[Saved data entries]
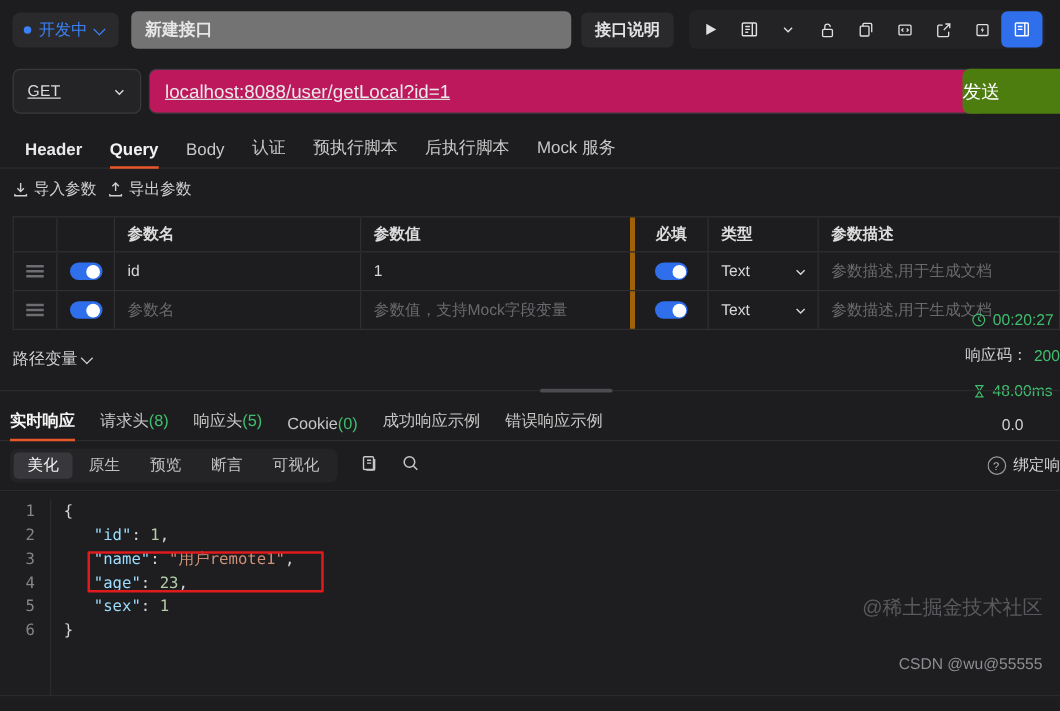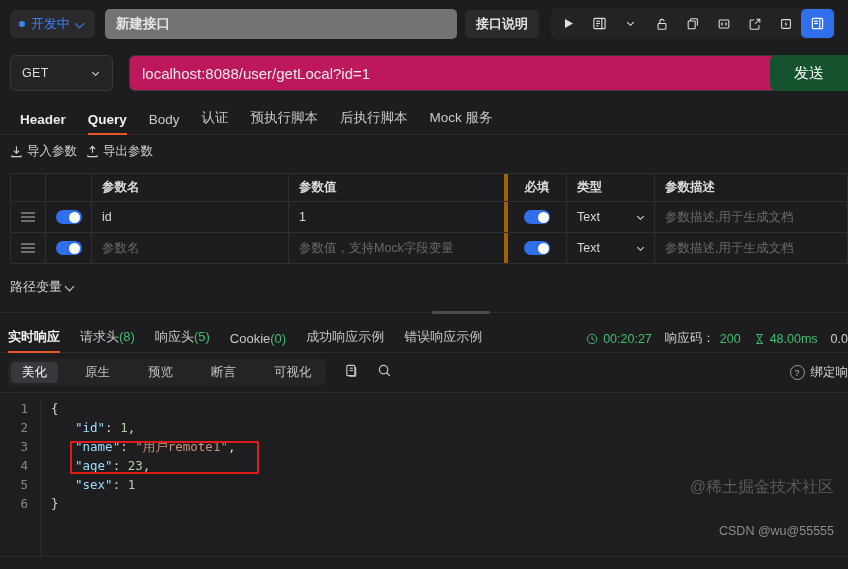--- a/index.html
+++ b/index.html
@@ -116,21 +116,22 @@
   }
   .ibtn svg { display: block; }
 
   
   .urlrow {
     height: 52px;
     min-height: 52px;
     display: flex;
     align-items: center;
     padding: 0 0 0 10px;
-    gap: 16px;
+    gap: 6px;
+    text-decoration: underline;
   }
   .method {
     width: 103px;
     height: 36px;
     background: #242427;
     border: 1px solid #3a3a3e;
     border-radius: 6px;
     display: flex;
     align-items: center;
     justify-content: space-between;
@@ -153,25 +154,24 @@
     font-size: 15px;
     color: #eaeaea;
     box-sizing: border-box;
     max-width: 670px;
   }
   .send-btn {
     position: absolute;
     right: 0px;
     width: 78px;
     height: 36px;
-    background: #14532d;
+    background: #4d7c0f;
     border-radius: 6px 0 0 6px;
     display: flex;
     align-items: center;
-    justify-content: center;
     color: #fff;
     font-size: 15px;
     cursor: pointer;
     overflow: hidden;
   }
 
   
   .rtabs {
     height: 35px;
     display: flex;
@@ -295,41 +295,42 @@
     margin-left: auto;
     display: flex;
     align-items: center;
     gap: 13px;
     padding-bottom: 5px;
     padding-right: 0px;
     font-size: 12.5px;
     color: #3fbf6e;
     white-space: nowrap;
     overflow: hidden;
+    flex-direction: column;
   }
   .meta .lbl { color: #d0d0d0; }
   .meta .unit { display:flex; align-items:center; gap:5px;}
 
   
   .viewer-row {
     height: 39px;
     display: flex;
     align-items: center;
     padding-left: 8px;
     gap: 0px;
     border-bottom: 1px solid #2a2a2d;
   }
   .vtabs {
     display: flex;
     align-items: center;
     background: #242427;
     border-radius: 6px;
     height: 27px;
     padding: 0 3px;
-    gap: 16px;
+    gap: 2px;
   }
   .vtab {
     padding: 0 11px;
     height: 21px;
     line-height: 21px;
     font-size: 12.5px;
     color: #c2c2c2;
     border-radius: 4px;
     cursor: pointer;
   }

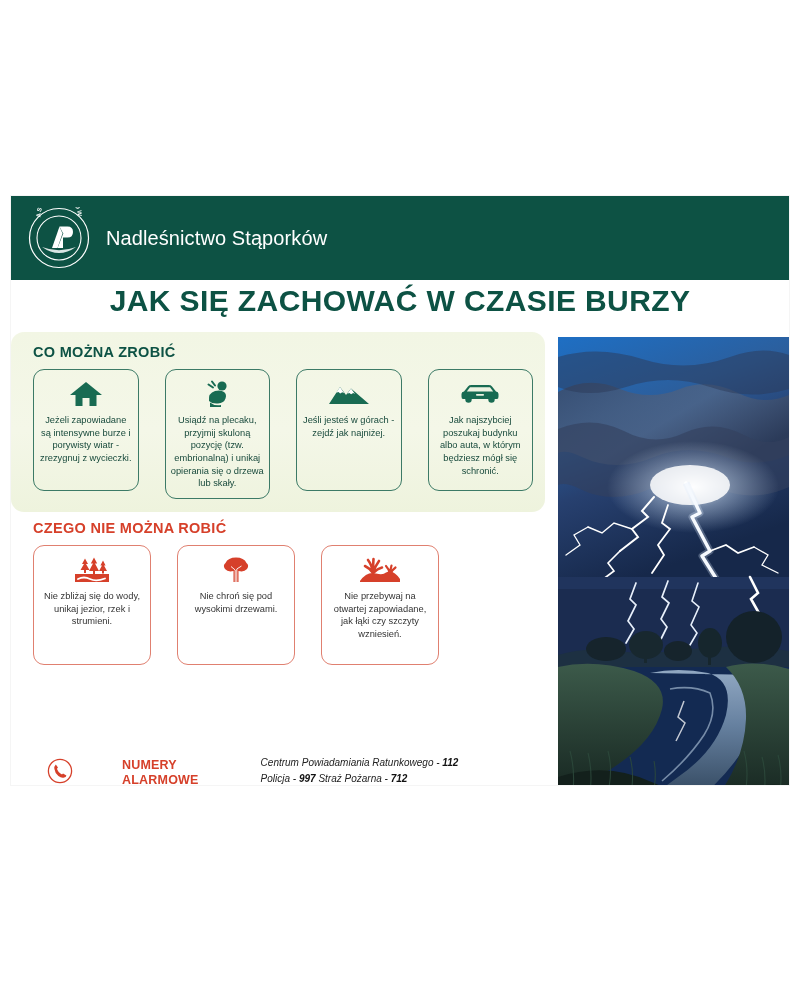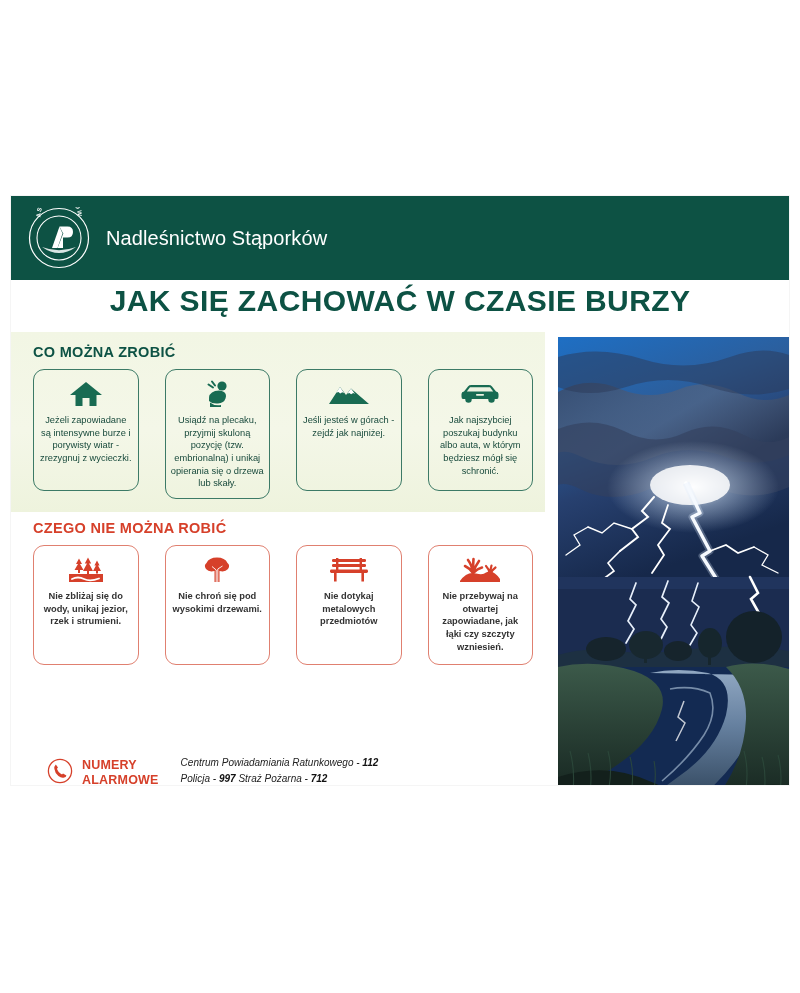--- a/index.html
+++ b/index.html
@@ -83,20 +83,21 @@
 
   .section {
     position: relative;
     width: 534px;
     box-sizing: border-box;
   }
   .section-do {
     height: 180px;
     background: linear-gradient(180deg, #f2f6e4 0%, #f4f7e8 55%, #eef3dd 100%);
     padding: 8px 12px 0 22px;
+    border-radius: 13px;
   }
   .section-dont {
     height: 236px;
     background: #ffffff;
     padding: 4px 12px 0 22px;
   }
 
   .section-heading {
     font-size: 14.5px;
     font-weight: bold;
@@ -122,21 +123,20 @@
     flex-direction: column;
     align-items: center;
   }
   .card-do {
     border: 1.1px solid #3c7a66;
     min-height: 122px;
   }
   .card-dont {
     border: 1.1px solid #e08070;
     min-height: 120px;
-    font-weight: bold;
   }
 
   .card-icon {
     height: 30px;
     display: flex;
     align-items: center;
     justify-content: center;
     margin-bottom: 5px;
   }
   .card-text {
@@ -152,20 +152,21 @@
     position: absolute;
     left: 0;
     top: 552px;
     width: 534px;
     height: 60px;
     background: #ffffff;
     display: flex;
     align-items: flex-start;
     padding-top: 4px;
     box-sizing: border-box;
+    gap: 40px;
   }
   .emg-icon {
     margin-left: 36px;
     margin-top: 6px;
     flex: 0 0 auto;
   }
   .emg-label {
     margin-left: 9px;
     margin-top: 6px;
     color: #d6402a;
@@ -297,34 +298,20 @@
         <div class="card card-dont">
           <div class="card-icon">
             <svg width="30" height="28" viewBox="0 0 30 28">
               <path d="M15 1.5 Q23 1.5 25.5 7 Q28.5 9.5 26 13 Q23 16.5 17.5 15 L17.5 26 L12.5 26 L12.5 15 Q7 16.5 4 13 Q1.5 9.5 4.5 7 Q7 1.5 15 1.5 Z" fill="#d6402a"></path>
               <path d="M14.2 26 L14.2 14 L10 10.5 M15.8 26 L15.8 13 L20.5 10" stroke="#ffffff" stroke-width="0.9" fill="none"></path>
             </svg>
           </div>
           <div class="card-text text-dont">Nie chroń się pod wysokimi drzewami.</div>
         </div>
 
-        <div class="card card-dont">
-          <div class="card-icon">
-            <svg width="42" height="26" viewBox="0 0 42 26">
-              <rect x="4" y="2" width="34" height="3" rx="1.3" fill="#d6402a"></rect>
-              <rect x="4" y="7" width="34" height="3" rx="1.3" fill="#d6402a"></rect>
-              <rect x="2" y="12.5" width="38" height="3.4" rx="1.4" fill="#d6402a"></rect>
-              <rect x="6" y="15.5" width="2.6" height="9" fill="#d6402a"></rect>
-              <rect x="33.4" y="15.5" width="2.6" height="9" fill="#d6402a"></rect>
-              <rect x="8" y="1" width="2.4" height="13" fill="#d6402a"></rect>
-              <rect x="31.6" y="1" width="2.4" height="13" fill="#d6402a"></rect>
-            </svg>
-          </div>
-          <div class="card-text text-dont">Nie dotykaj metalowych przedmiotów</div>
-        </div>
 
         <div class="card card-dont">
           <div class="card-icon">
             <svg width="42" height="26" viewBox="0 0 42 26">
               <path d="M14 16 Q13 8 9 3 M14 16 Q14 8 14.5 2 M14 16 Q16.5 8.5 20 4 M14 16 Q10.5 11 6 9 M14 16 Q18.5 11.5 23 10.5" stroke="#d6402a" stroke-width="2.6" fill="none" stroke-linecap="round"></path>
               <path d="M31 17 Q30 12 27 9 M31 17 Q31.5 12 32.5 8.5 M31 17 Q33.5 12.5 36.5 10.5" stroke="#d6402a" stroke-width="2.2" fill="none" stroke-linecap="round"></path>
               <path d="M1 24 Q8 14 17 16.5 Q24 18.5 27 15.5 Q34 11.5 41 22 L41 25 L1 25 Z" fill="#d6402a"></path>
             </svg>
           </div>
           <div class="card-text text-dont">Nie przebywaj na otwartej zapowiadane, jak łąki czy szczyty wzniesień.</div>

=== Brief ===
Look above for the line containing "align-items: flex-start;" and the line containing "M14 16 Q16.5". Transcribe both, with the lines between them, exactly.

=== Response ===
     align-items: flex-start;
     padding-top: 4px;
     box-sizing: border-box;
+    gap: 40px;
   }
   .emg-icon {
     margin-left: 36px;
     margin-top: 6px;
     flex: 0 0 auto;
   }
   .emg-label {
     margin-left: 9px;
     margin-top: 6px;
     color: #d6402a;
@@ -297,34 +298,20 @@
         <div class="card card-dont">
           <div class="card-icon">
             <svg width="30" height="28" viewBox="0 0 30 28">
               <path d="M15 1.5 Q23 1.5 25.5 7 Q28.5 9.5 26 13 Q23 16.5 17.5 15 L17.5 26 L12.5 26 L12.5 15 Q7 16.5 4 13 Q1.5 9.5 4.5 7 Q7 1.5 15 1.5 Z" fill="#d6402a"></path>
               <path d="M14.2 26 L14.2 14 L10 10.5 M15.8 26 L15.8 13 L20.5 10" stroke="#ffffff" stroke-width="0.9" fill="none"></path>
             </svg>
           </div>
           <div class="card-text text-dont">Nie chroń się pod wysokimi drzewami.</div>
         </div>
 
-        <div class="card card-dont">
-          <div class="card-icon">
-            <svg width="42" height="26" viewBox="0 0 42 26">
-              <rect x="4" y="2" width="34" height="3" rx="1.3" fill="#d6402a"></rect>
-              <rect x="4" y="7" width="34" height="3" rx="1.3" fill="#d6402a"></rect>
-              <rect x="2" y="12.5" width="38" height="3.4" rx="1.4" fill="#d6402a"></rect>
-              <rect x="6" y="15.5" width="2.6" height="9" fill="#d6402a"></rect>
-              <rect x="33.4" y="15.5" width="2.6" height="9" fill="#d6402a"></rect>
-              <rect x="8" y="1" width="2.4" height="13" fill="#d6402a"></rect>
-              <rect x="31.6" y="1" width="2.4" height="13" fill="#d6402a"></rect>
-            </svg>
-          </div>
-          <div class="card-text text-dont">Nie dotykaj metalowych przedmiotów</div>
-        </div>
 
         <div class="card card-dont">
           <div class="card-icon">
             <svg width="42" height="26" viewBox="0 0 42 26">
               <path d="M14 16 Q13 8 9 3 M14 16 Q14 8 14.5 2 M14 16 Q16.5 8.5 20 4 M14 16 Q10.5 11 6 9 M14 16 Q18.5 11.5 23 10.5" stroke="#d6402a" stroke-width="2.6" fill="none" stroke-linecap="round"></path>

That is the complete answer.